Find the line holding "ASSEMBLY LABEL // Charlie" in the entries below. Give it again exactly, along with every line after it up to and including the line holding "balance: 3893.32 -> 4630.47".

- Opening Delimiter -

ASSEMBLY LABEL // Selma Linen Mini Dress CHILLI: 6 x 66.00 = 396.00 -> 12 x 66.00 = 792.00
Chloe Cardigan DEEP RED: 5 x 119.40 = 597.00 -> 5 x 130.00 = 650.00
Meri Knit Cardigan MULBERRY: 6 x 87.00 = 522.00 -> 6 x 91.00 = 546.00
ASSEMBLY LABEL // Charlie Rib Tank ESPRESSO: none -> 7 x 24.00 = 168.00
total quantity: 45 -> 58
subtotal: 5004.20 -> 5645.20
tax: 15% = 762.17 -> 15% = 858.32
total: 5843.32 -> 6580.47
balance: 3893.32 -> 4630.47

- Closing Delimiter -
- Opening Delimiter -

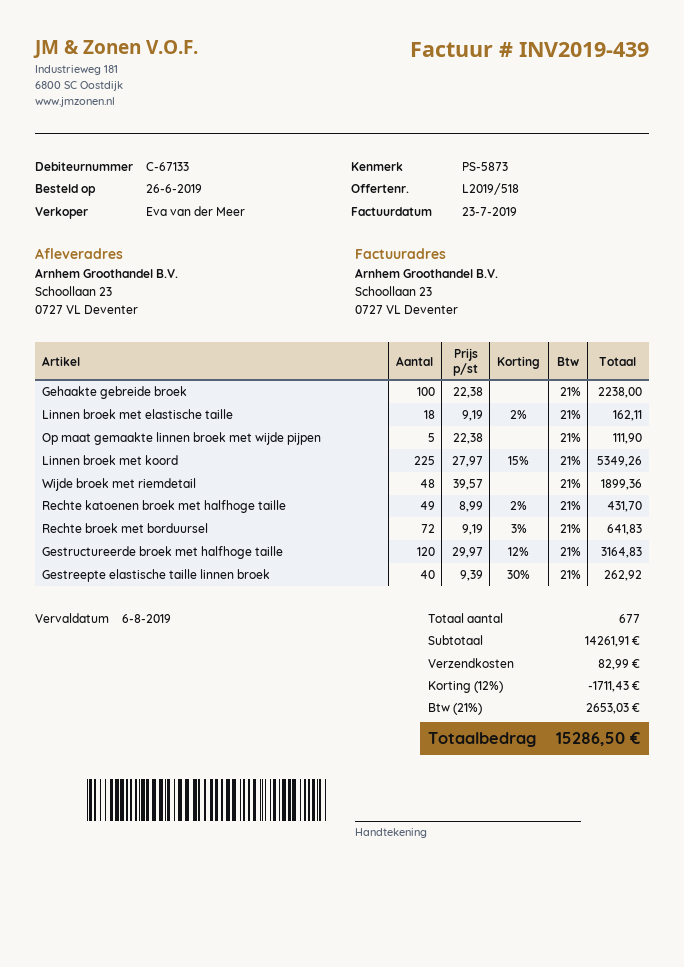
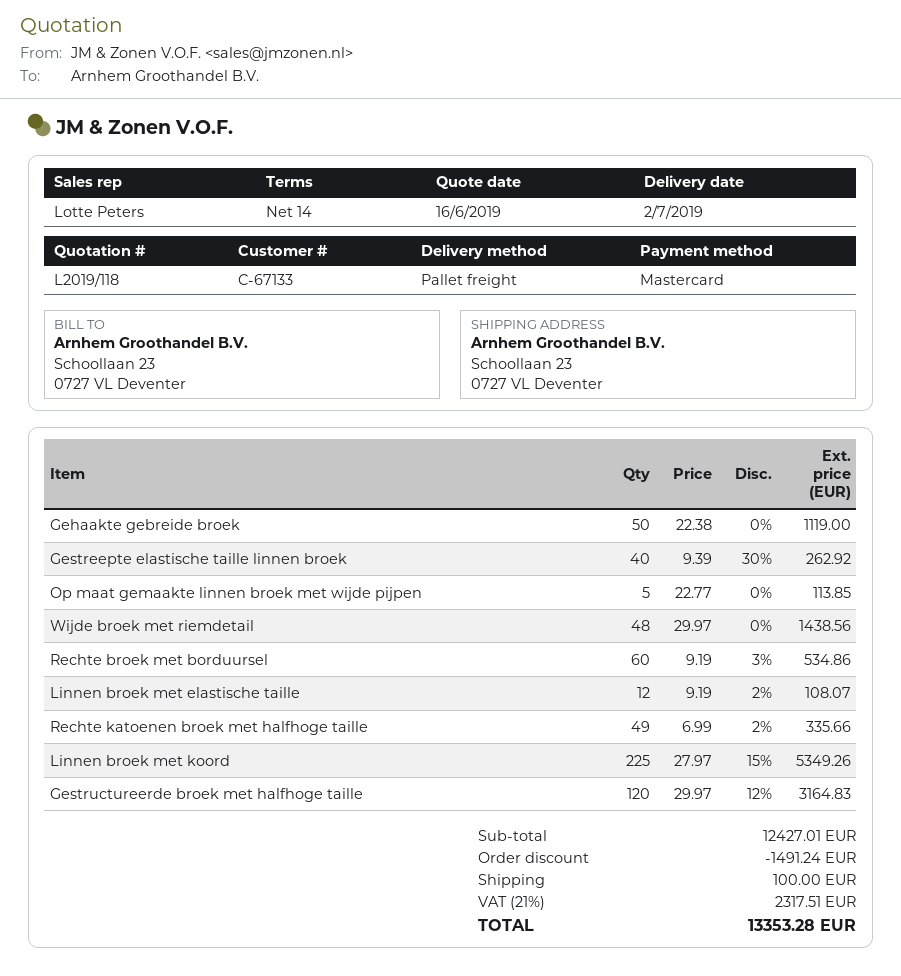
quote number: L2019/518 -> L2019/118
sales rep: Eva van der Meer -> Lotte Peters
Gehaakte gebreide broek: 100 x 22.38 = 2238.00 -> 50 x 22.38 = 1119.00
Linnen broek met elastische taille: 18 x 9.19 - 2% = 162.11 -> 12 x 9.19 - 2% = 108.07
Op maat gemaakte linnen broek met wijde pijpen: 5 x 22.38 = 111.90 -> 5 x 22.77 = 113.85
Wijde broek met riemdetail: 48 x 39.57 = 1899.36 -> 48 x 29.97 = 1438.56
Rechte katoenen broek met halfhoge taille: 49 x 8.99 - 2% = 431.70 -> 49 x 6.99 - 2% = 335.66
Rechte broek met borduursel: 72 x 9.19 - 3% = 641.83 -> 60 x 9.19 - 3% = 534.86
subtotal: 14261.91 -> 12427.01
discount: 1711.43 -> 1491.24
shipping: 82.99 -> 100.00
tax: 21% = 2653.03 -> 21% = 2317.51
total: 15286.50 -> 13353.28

- Closing Delimiter -

# WRITTEN SOLUTION:
ASSEMBLY LABEL // Charlie Rib Tank ESPRESSO: none -> 7 x 24.00 = 168.00
total quantity: 45 -> 58
subtotal: 5004.20 -> 5645.20
tax: 15% = 762.17 -> 15% = 858.32
total: 5843.32 -> 6580.47
balance: 3893.32 -> 4630.47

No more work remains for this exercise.